What Income Tax website FAQs Speak :-
There are FAQs mentioned on the Income Tax website and are reproduced here :-
The Link :- https://www.incometaxindia.gov.in/Pages/faqs.aspx?k=FAQs+on+Tax+on+Presumptive+Taxation+Scheme
FAQ:– If a person adopts the presumptive taxation scheme but he opts out from the scheme in any of the subsequent five years, then what are the consequences?

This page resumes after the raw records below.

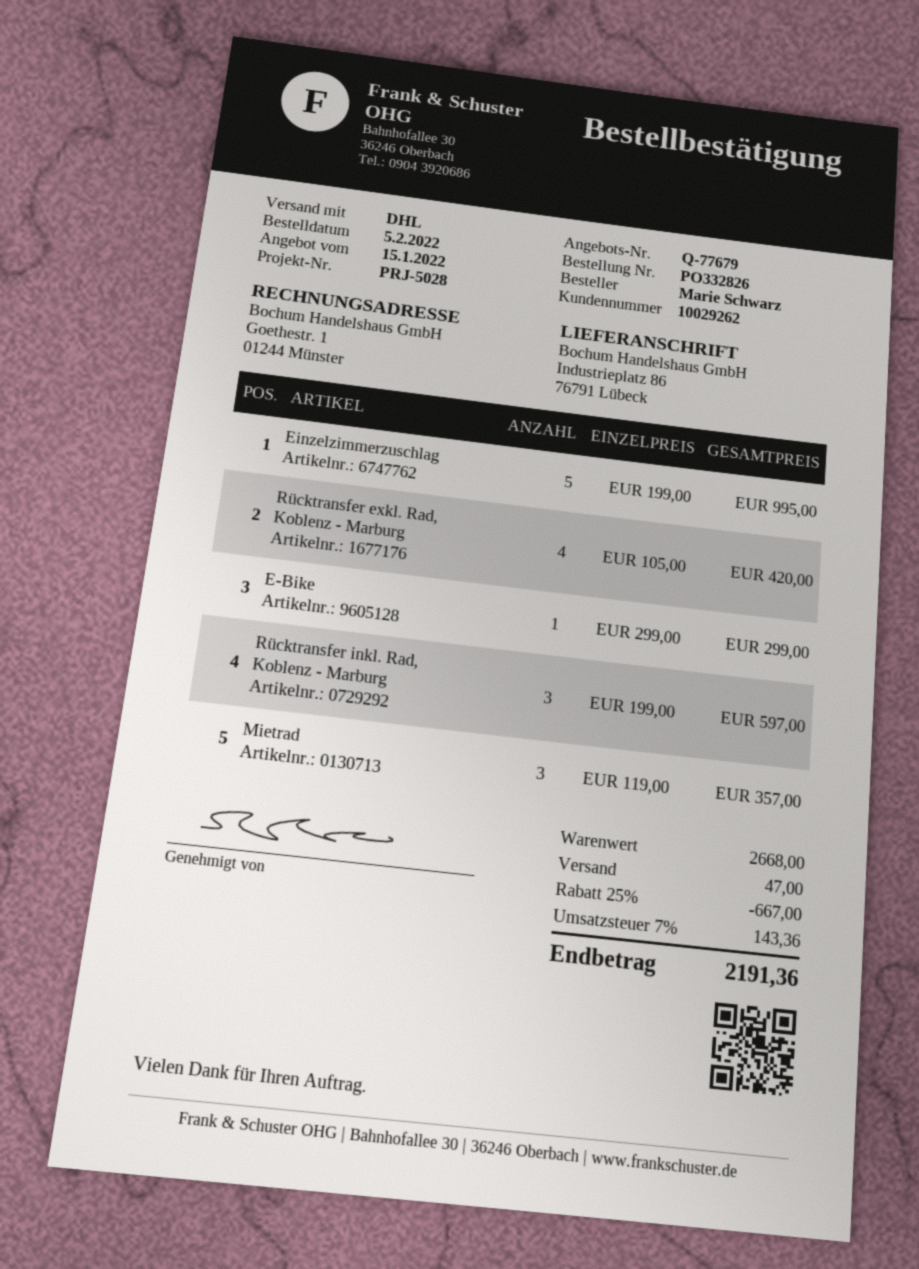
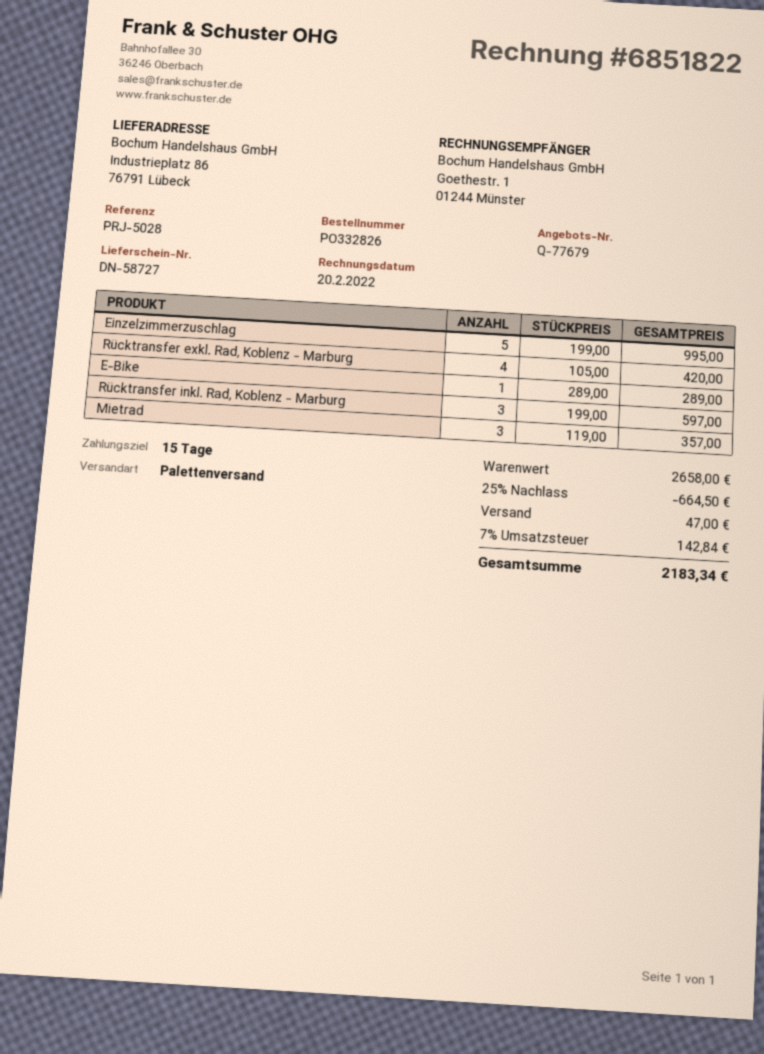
shipping method: DHL -> pallet freight
E-Bike: 1 x 299.00 = 299.00 -> 1 x 289.00 = 289.00
subtotal: 2668.00 -> 2658.00
discount: 25% = 667.00 -> 25% = 664.50
tax: 7% = 143.36 -> 7% = 142.84
total: 2191.36 -> 2183.34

FAQ Answer:- If a person opts for presumptive taxation scheme then he is also require to follow the same scheme for next 5 years. If he failed to do so, then presumptive taxation scheme will not be available for him for next 5 years. [For example, an assessee claims to be taxed on presumptive basis under Section 44AD for AY 2019-20. For AY 2020-21 and 2021-22 also he offers income on basis of presumptive taxation scheme. However, for AY 2022-23, he did not opt for presumptive taxation Scheme. In this case, he will not be eligible to claim benefit of presumptive taxation scheme for next five AYs, i.e. from AY 2023-24 to 2027-28.]
He is required to keep and maintain books of account and he is also liable for tax audit as per section 44AB from the AY in which he opts out from the presumptive taxation scheme. [If his total income exceeds maximum amount not chargeable to tax]
Summary / Final Opinion
Since by the virtue of Section 44AD(5) you would not be required to maintain accounts or go for Audit since your maximum amount is not chargeable to tax. However, if you have maintained accounts then there is no harm getting them audited to stay on the safe side and avoid any future litigations with tax authorities. Moreover, You should have a basis to prove that your income is not chargeable to tax.
In case you decide not to go for an audit, it should be based on the Maximum penalty for not getting audited. You could get audit on a later date by an auditor in case you end up with litigation with Income Tax Department. If there is very less turnover as per GST/Books/ Any other way you justify then the Penalty would be very less as per the provision of tax. You could take a stand and continue with the same.